*Task brief*
Nothing but the lines from the line with "[58,542,871,580] обновявана информация" to the end of the records below should appear in the answer, each exactly as given.

*Raw data*
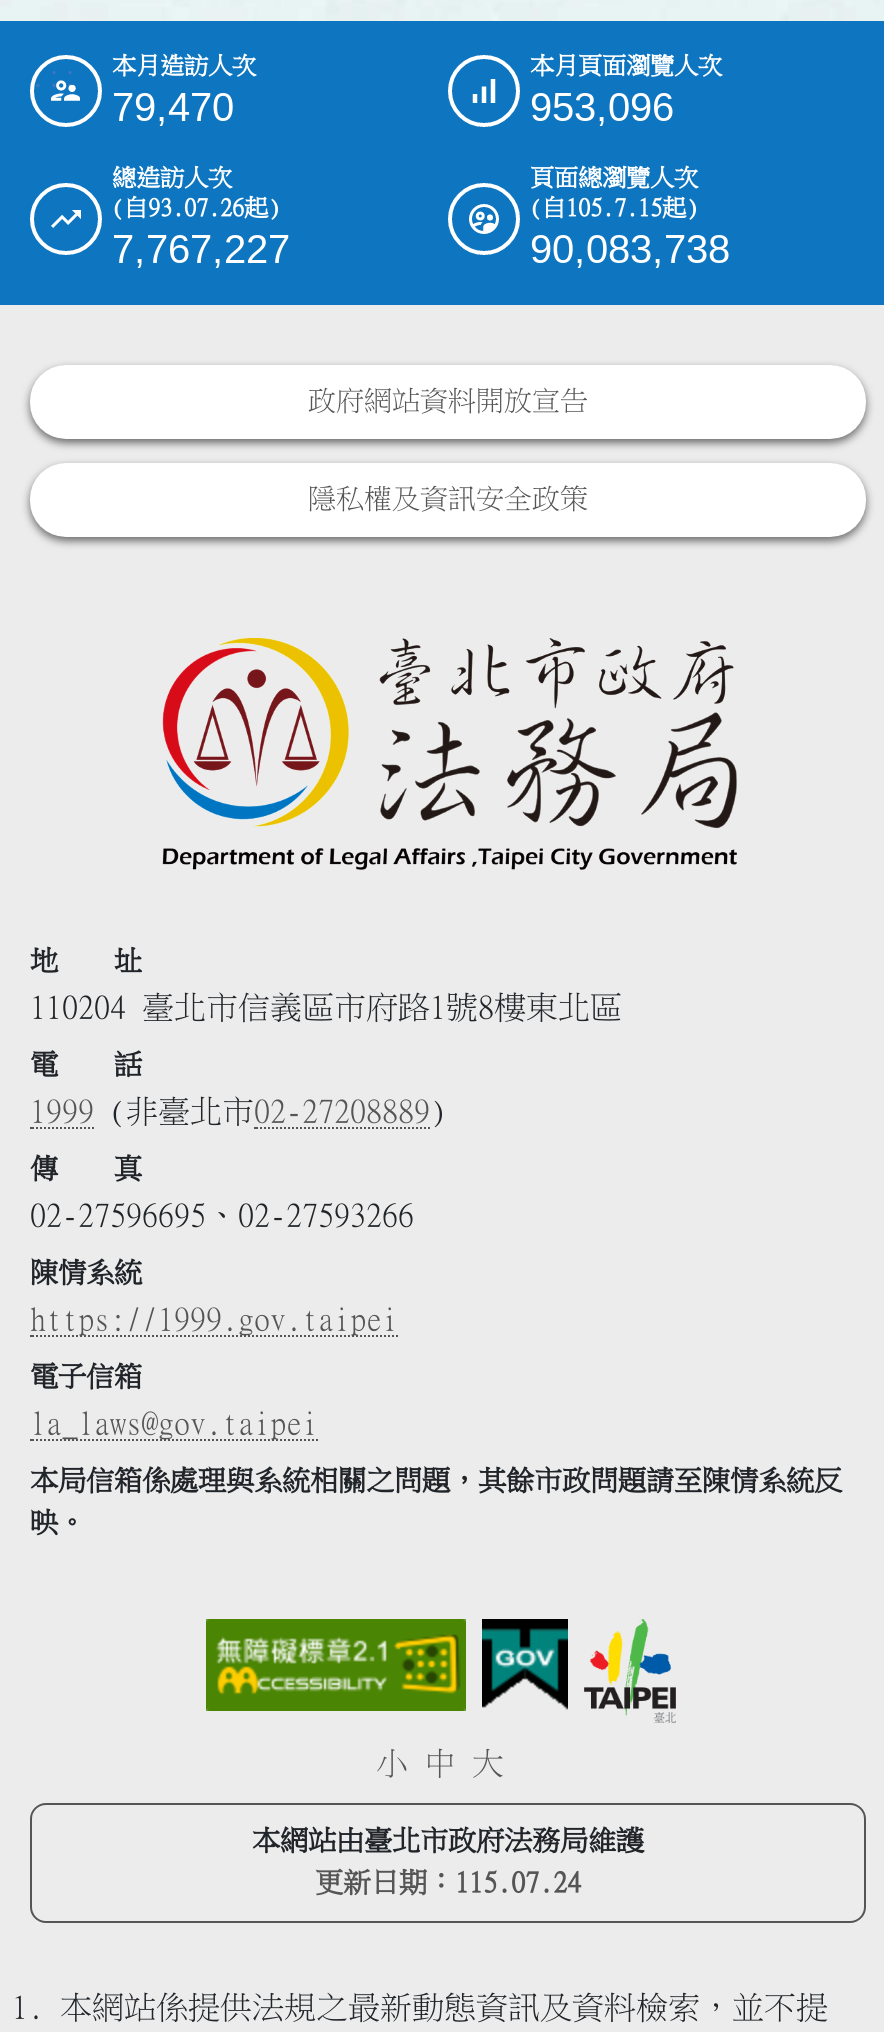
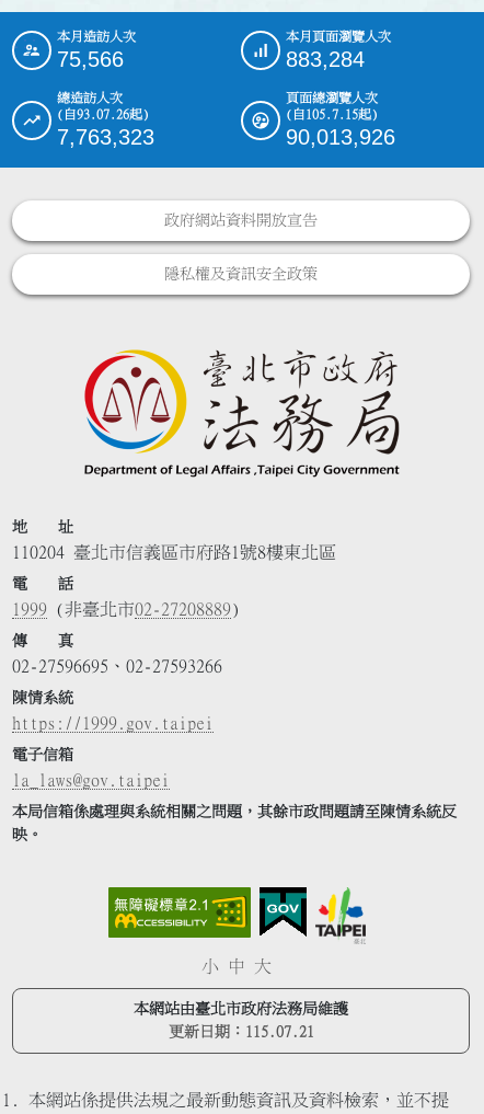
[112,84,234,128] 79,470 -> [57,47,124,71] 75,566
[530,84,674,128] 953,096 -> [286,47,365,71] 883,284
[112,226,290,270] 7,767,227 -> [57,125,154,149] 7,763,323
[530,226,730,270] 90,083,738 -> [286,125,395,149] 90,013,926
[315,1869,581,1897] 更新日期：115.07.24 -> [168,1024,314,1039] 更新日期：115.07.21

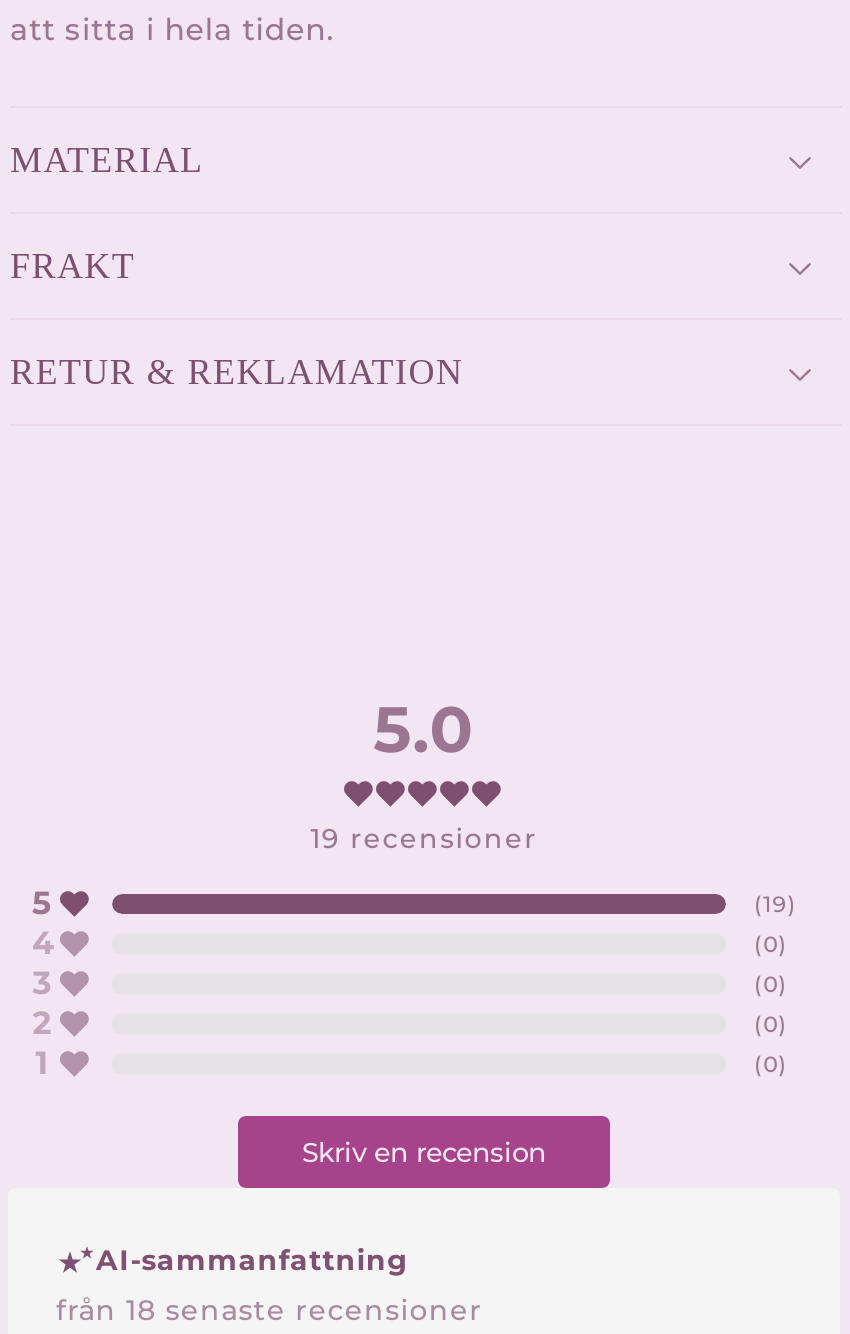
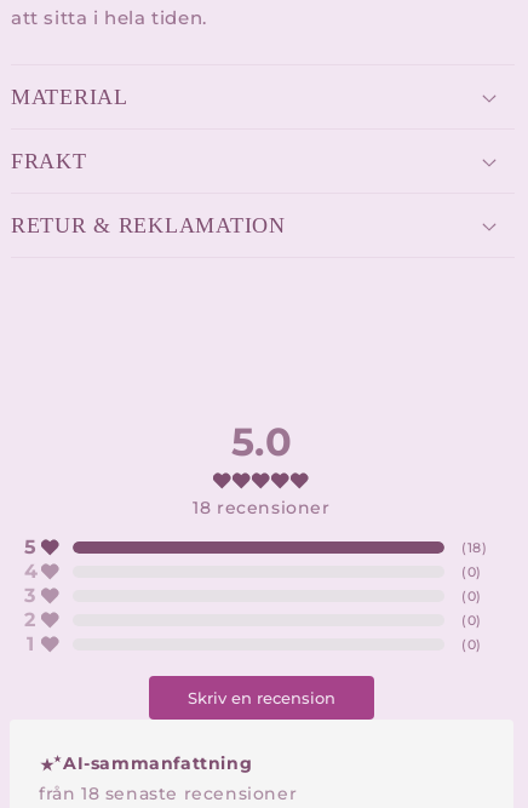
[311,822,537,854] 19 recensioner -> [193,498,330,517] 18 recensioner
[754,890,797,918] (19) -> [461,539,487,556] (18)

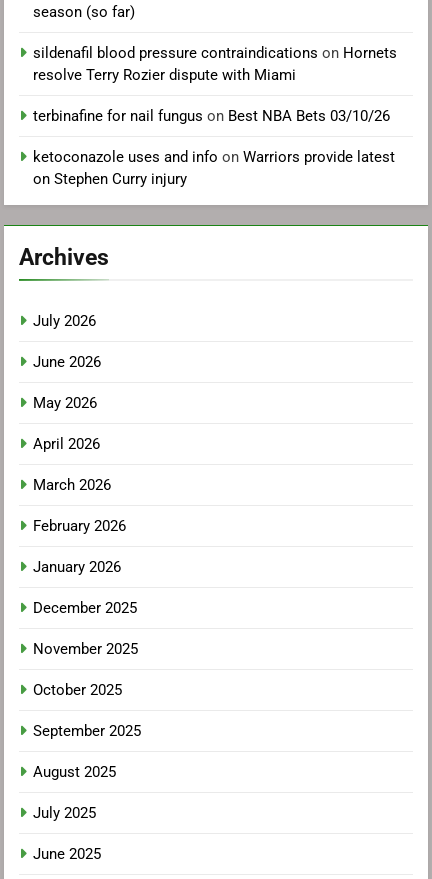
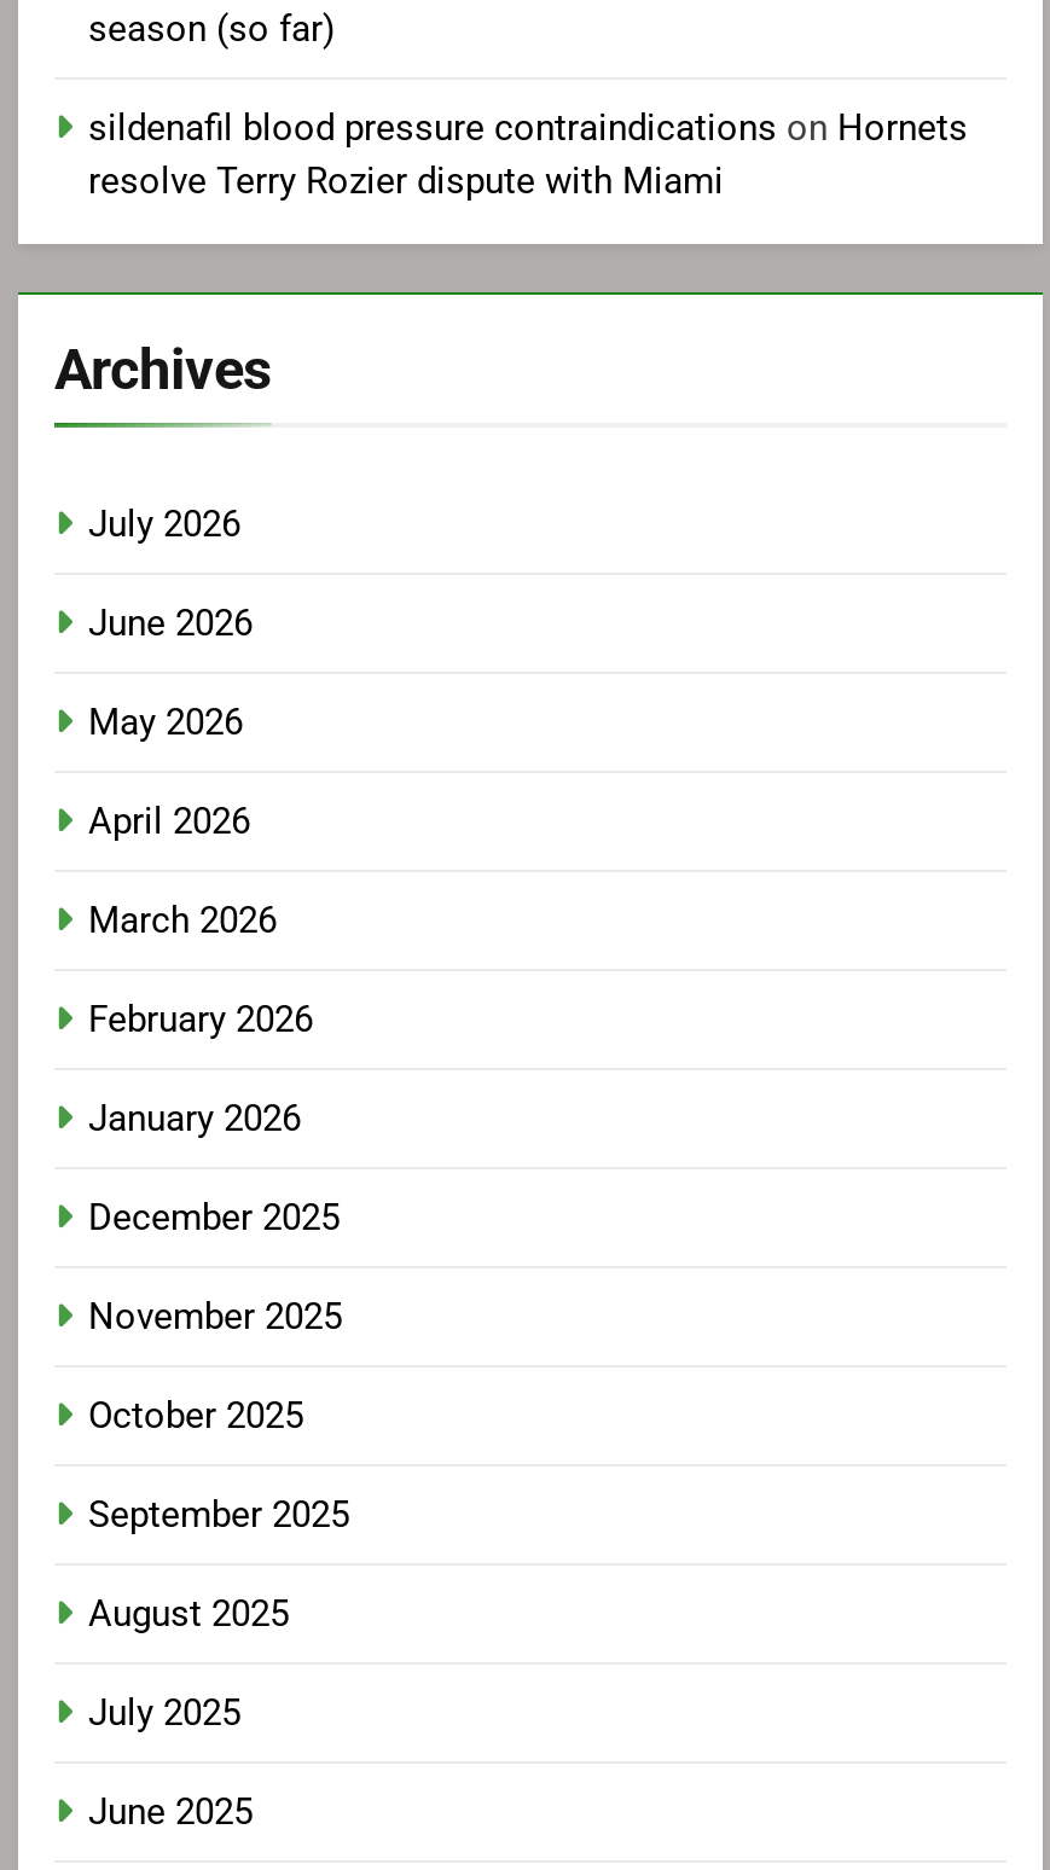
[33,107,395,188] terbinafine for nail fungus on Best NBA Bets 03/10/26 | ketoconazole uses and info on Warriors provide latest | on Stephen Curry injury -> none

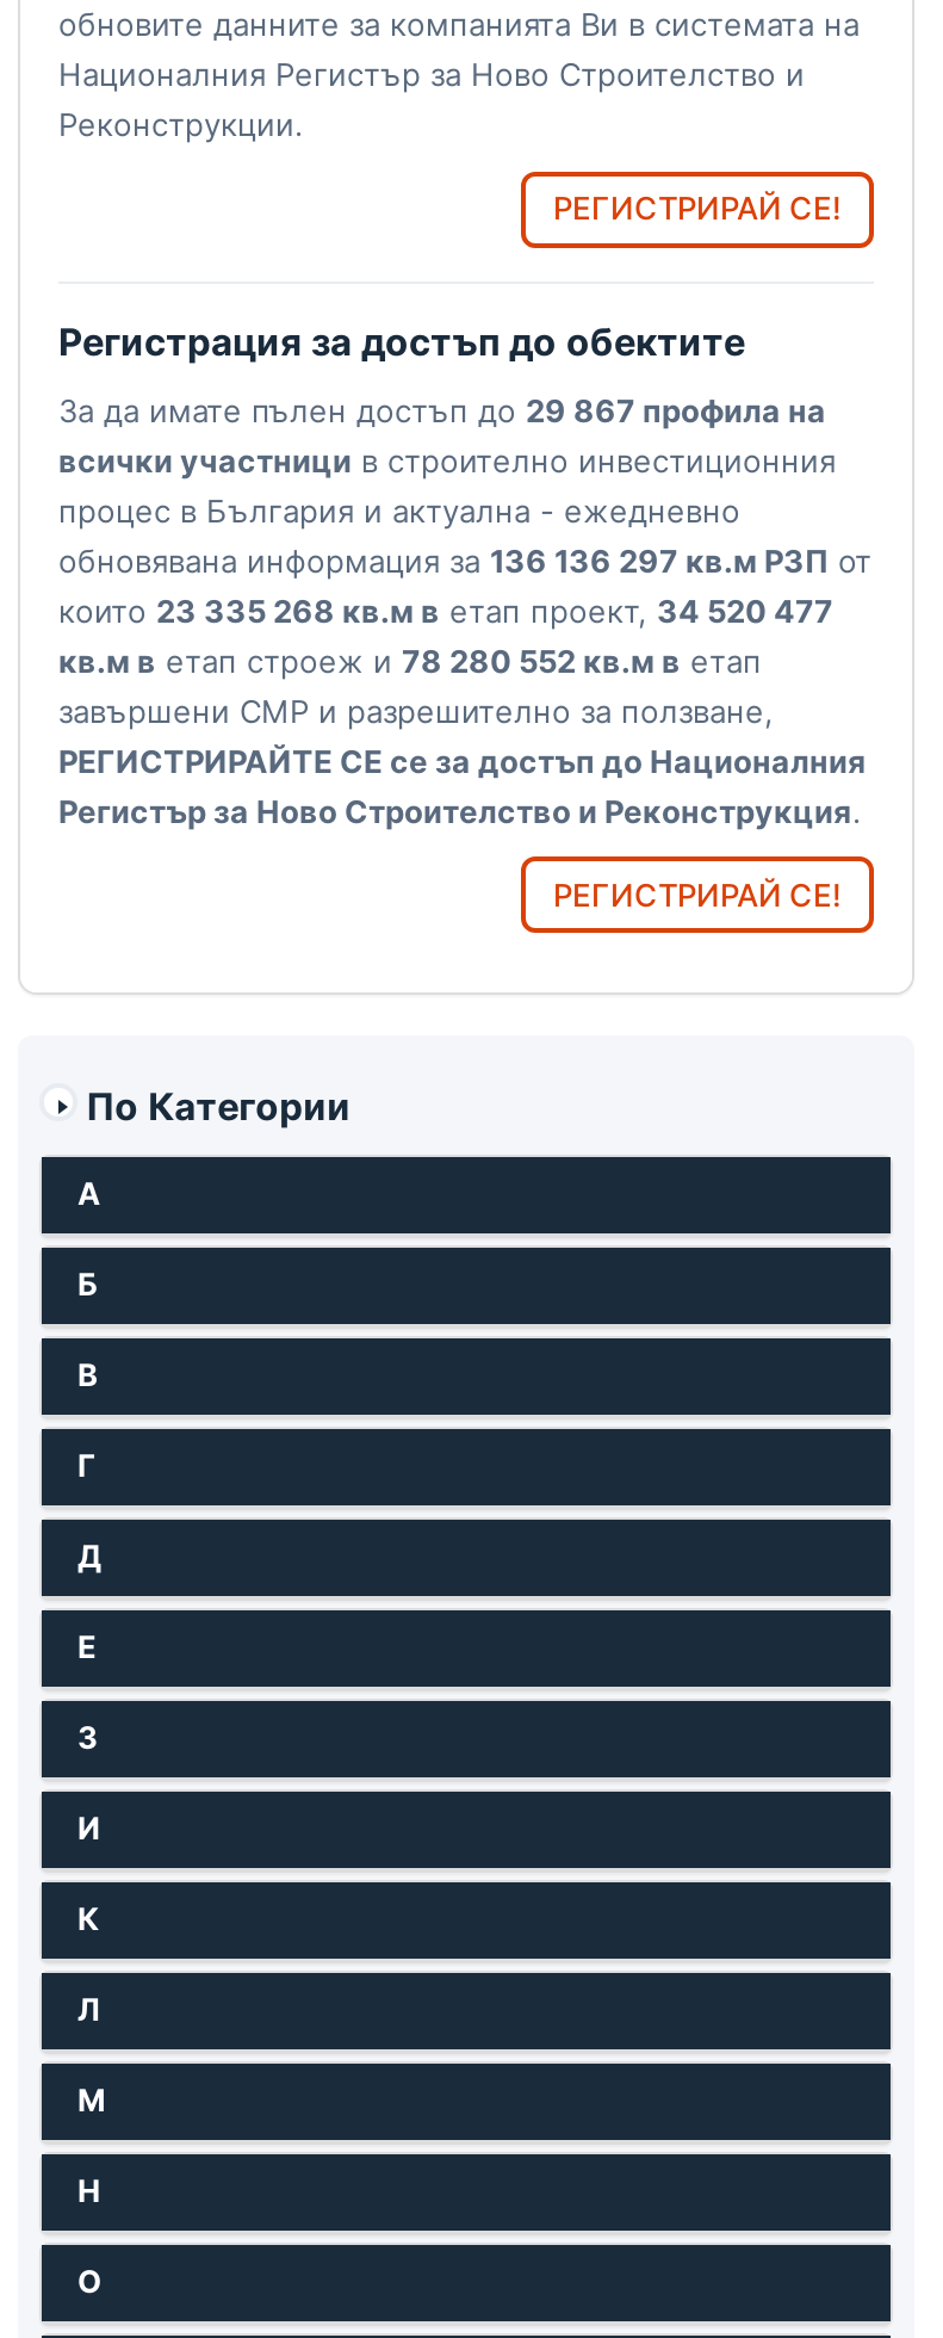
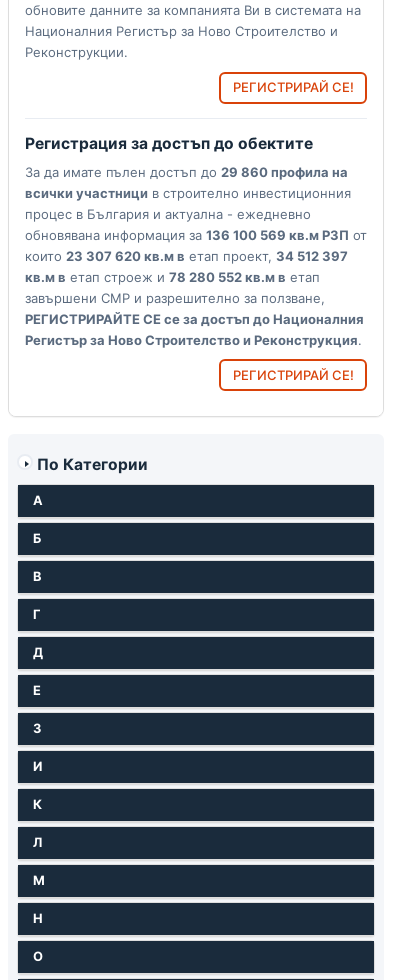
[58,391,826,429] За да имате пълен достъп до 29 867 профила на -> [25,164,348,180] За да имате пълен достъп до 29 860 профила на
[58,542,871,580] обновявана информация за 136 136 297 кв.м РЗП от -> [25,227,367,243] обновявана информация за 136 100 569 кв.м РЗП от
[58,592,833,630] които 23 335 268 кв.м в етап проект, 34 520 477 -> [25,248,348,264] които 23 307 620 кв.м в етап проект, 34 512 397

*Final answer*
[58,542,871,580] обновявана информация за 136 136 297 кв.м РЗП от -> [25,227,367,243] обновявана информация за 136 100 569 кв.м РЗП от
[58,592,833,630] които 23 335 268 кв.м в етап проект, 34 520 477 -> [25,248,348,264] които 23 307 620 кв.м в етап проект, 34 512 397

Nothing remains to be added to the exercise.